R/simulations.R

Defines functions nfl_simulations

Documented in nfl_simulations

#' Simulate an NFL Season
#'
#' @description
#' Simulate NFL games based on a user provided games/schedule object that
#' holds matchups with and without results. Missing results are computed using
#' the argument `compute_results` and possible further arguments to
#' `compute_results` in `...` (please see [simulations_verify_fct] for
#' further information.).
#'
#' It is possible to let the function calculate playoff participants
#' and simulate the post-season.
#' The code is also developed for maximum performance and allows parallel
#' computation by splitting the number of simulations into chunks and calling the
#' appropriate [future::plan].
#' Progress updates can be activated by calling [progressr::handlers]
#' before the start of the simulations.
#' Please see the below given section "Details" for further information.
#'
#' @inheritParams nfl_standings
#' @param compute_results Defaults to the nflseedR function `nflseedR_compute_results`.
#' A function to compute results of games. Uses team, schedule, and week number
#' as arguments. Please see [simulations_verify_fct] for further information.
#' @param ... Additional parameters passed on to the function `compute_results`.
#' @param simulations Equals the number of times the given NFL season shall be simulated
#' @param chunks The number of chunks `simulations` should be split into
#'   and potentially be processed parallel. This parameter controls the number
#'   of simulations per chunk. There is no obvious way to determine the ideal
#'   number of chunks in advance because there are too many dependencies on the
#'   hardware. Too many chunks can be just as slow as too few.
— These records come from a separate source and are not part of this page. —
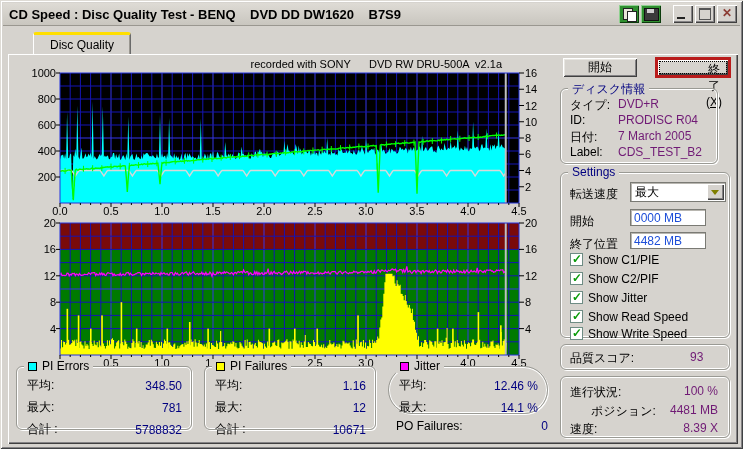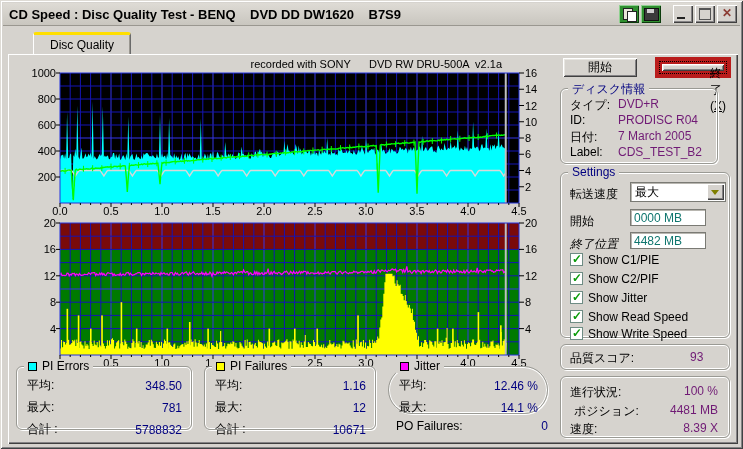"終了(X)" .btn.default { border: 7px solid #b91c1c -> 3px solid #b91c1c }
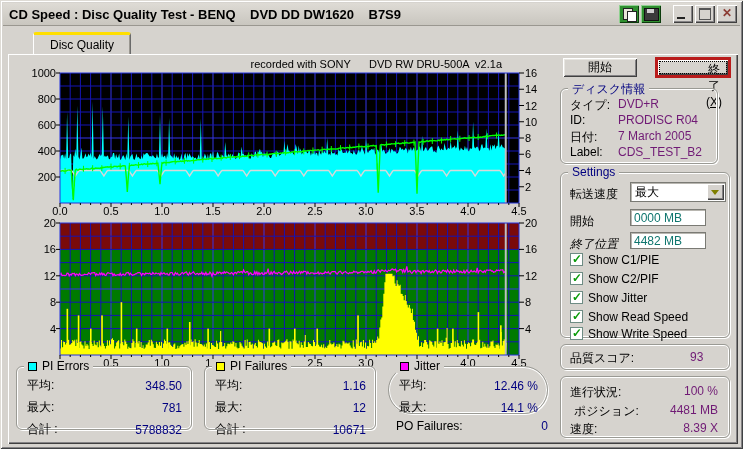"0000 MB" .field { color: #0f766e -> #1d4ed8 }
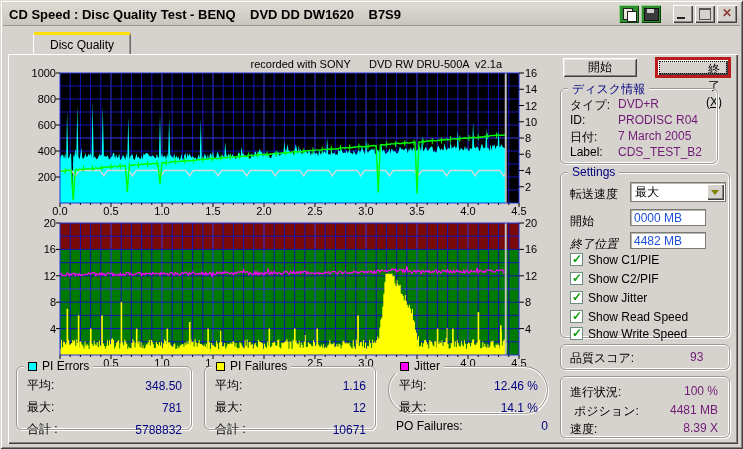"終了位置" span.rlab { font-style: italic -> none }
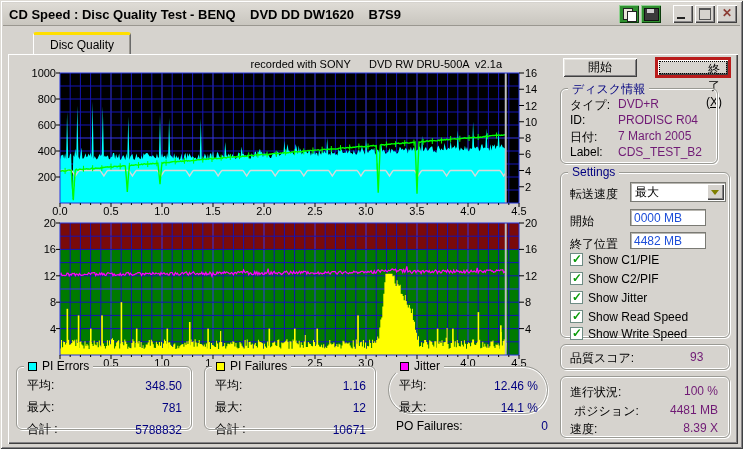"ポジション:" span.rlab { left: 574px -> 591px }
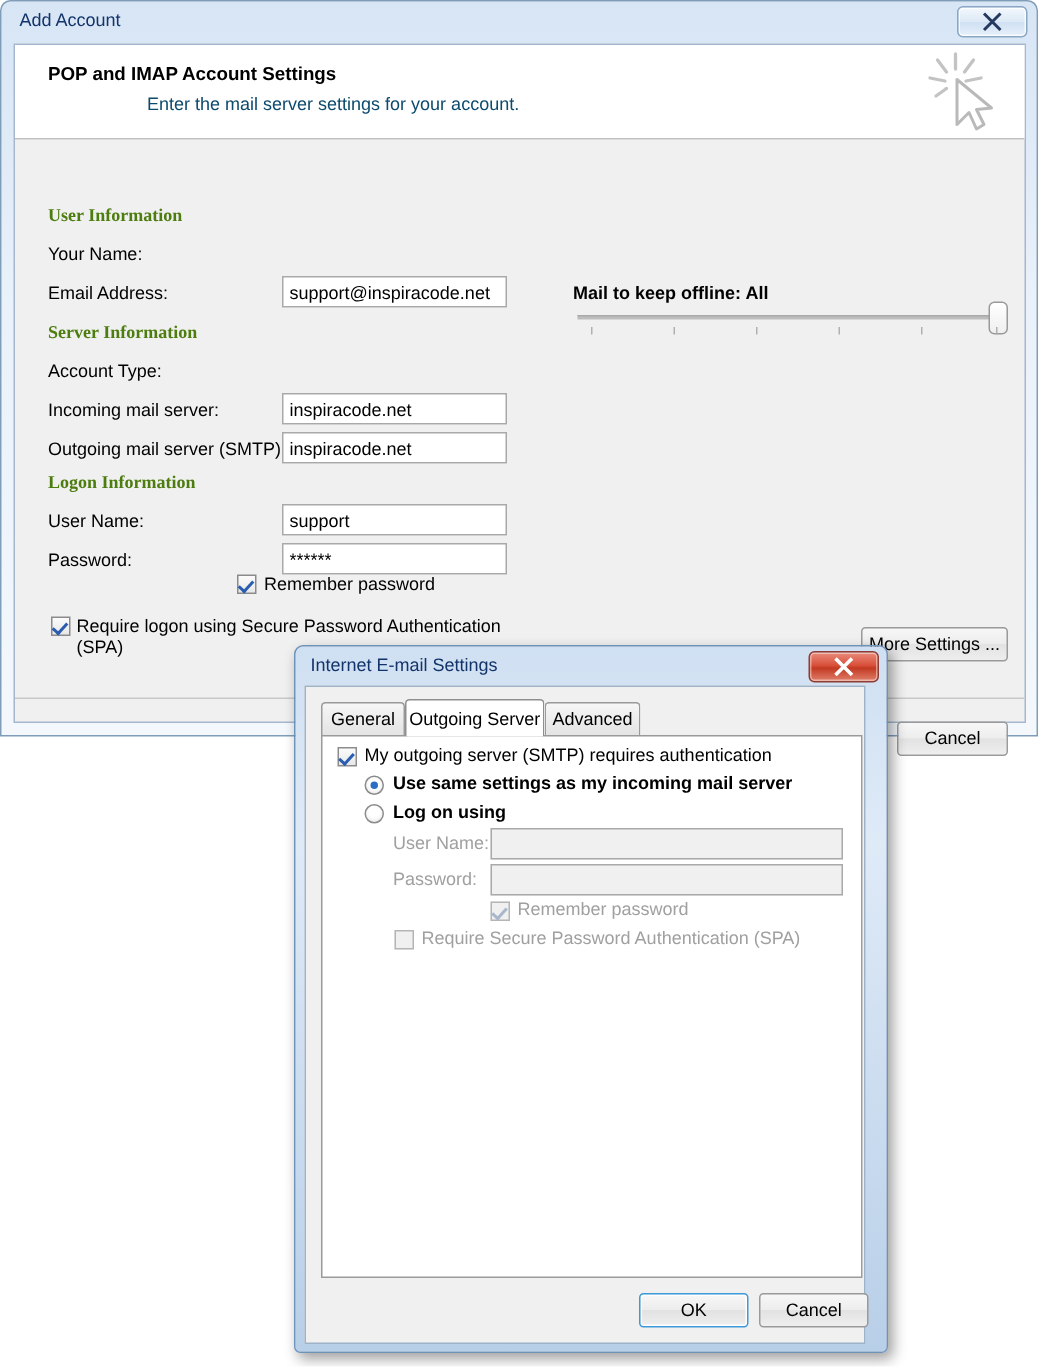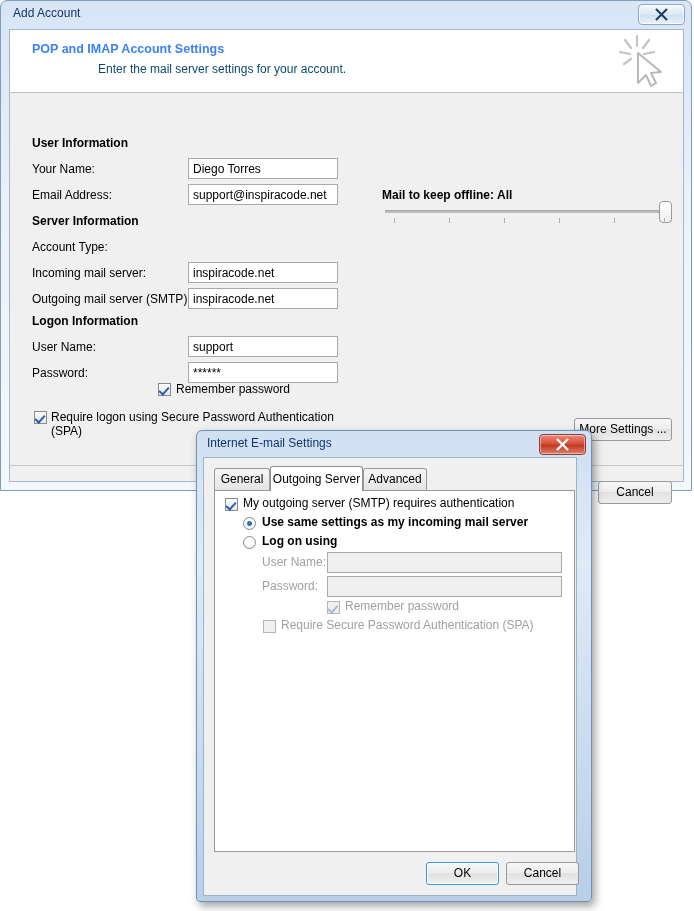"POP and IMAP Account Settings" .header-title { color: #3b82f6 -> #000000 }
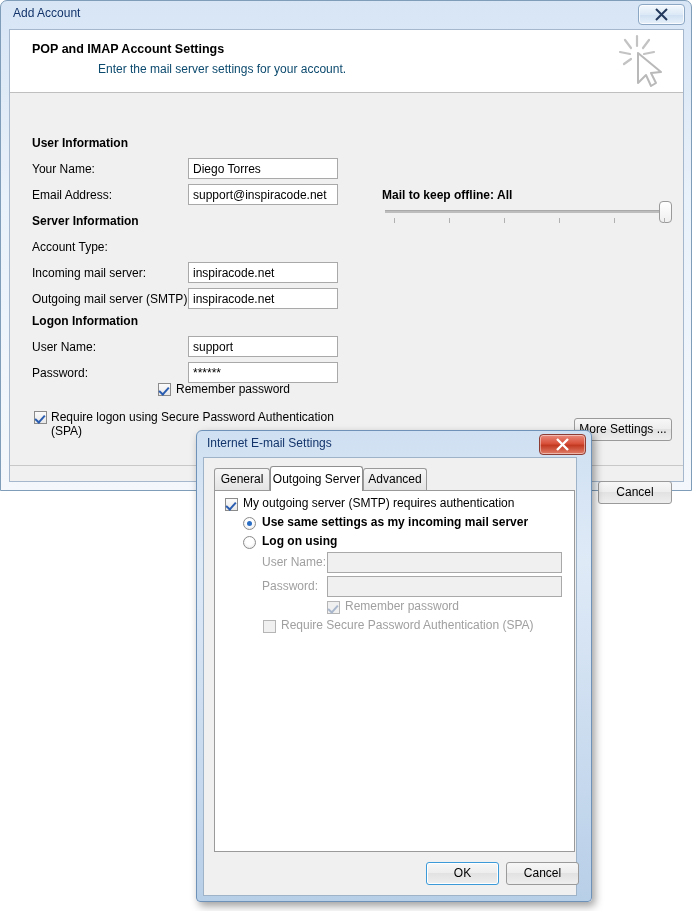"User Information" .section-head { color: #000000 -> #4d7c0f; font-family: none -> Liberation Serif, serif }
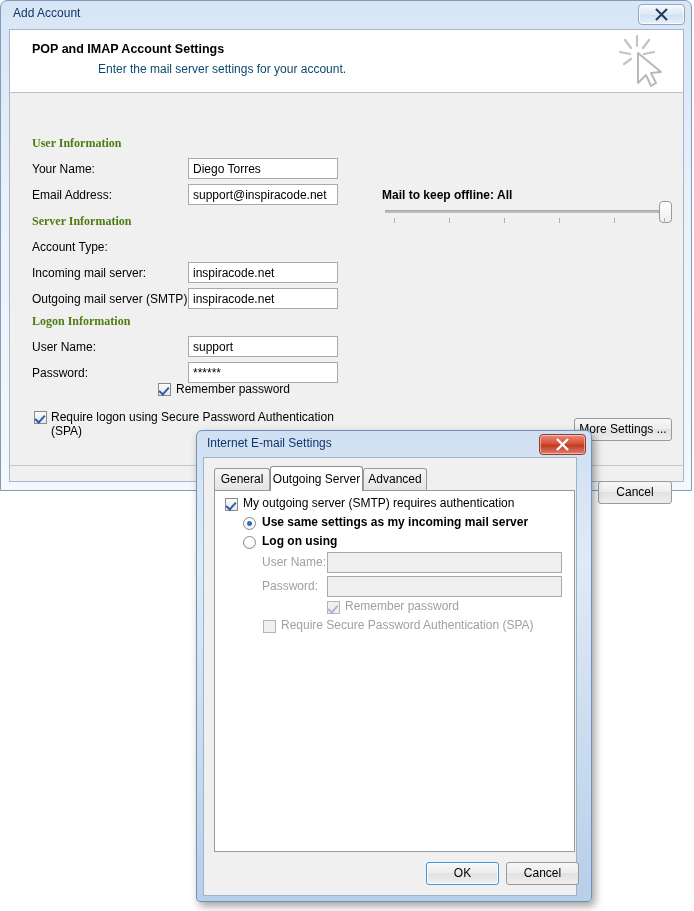"Diego Torres" input.textbox { html: <input> -> none }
It is therefore
#'   up to the user to determine the optimum number themselves.
#' @param byes_per_conf The number of teams with a playoff bye week per conference.
#'   This number influences the number of wildcard games that are simulated.
#' @param sim_include One of `"REG"`, `"POST"`, `"DRAFT"` (the default).
#'   Simulation will behave as follows:
#'   - `"REG"`: Simulate the regular season and compute standings, division ranks, and playoff seeds
#'   - `"POST"`: Do `"REG"` + simulate the postseason
#'   - `"DRAFT"` (default): Do `"POST"` + compute draft order
#'
#' @details ## More Speed Using Parallel Processing
#' We recommend choosing a default parallel processing method and saving it
#' as an environment variable in the R user profile to make sure all futures
#' will be resolved with the chosen method by default.
#' This can be done by following the below given steps.
#'
#' First, run the below line and the user profile should be opened automatically.
#' If you haven't saved any environment variables yet, this will be an empty file.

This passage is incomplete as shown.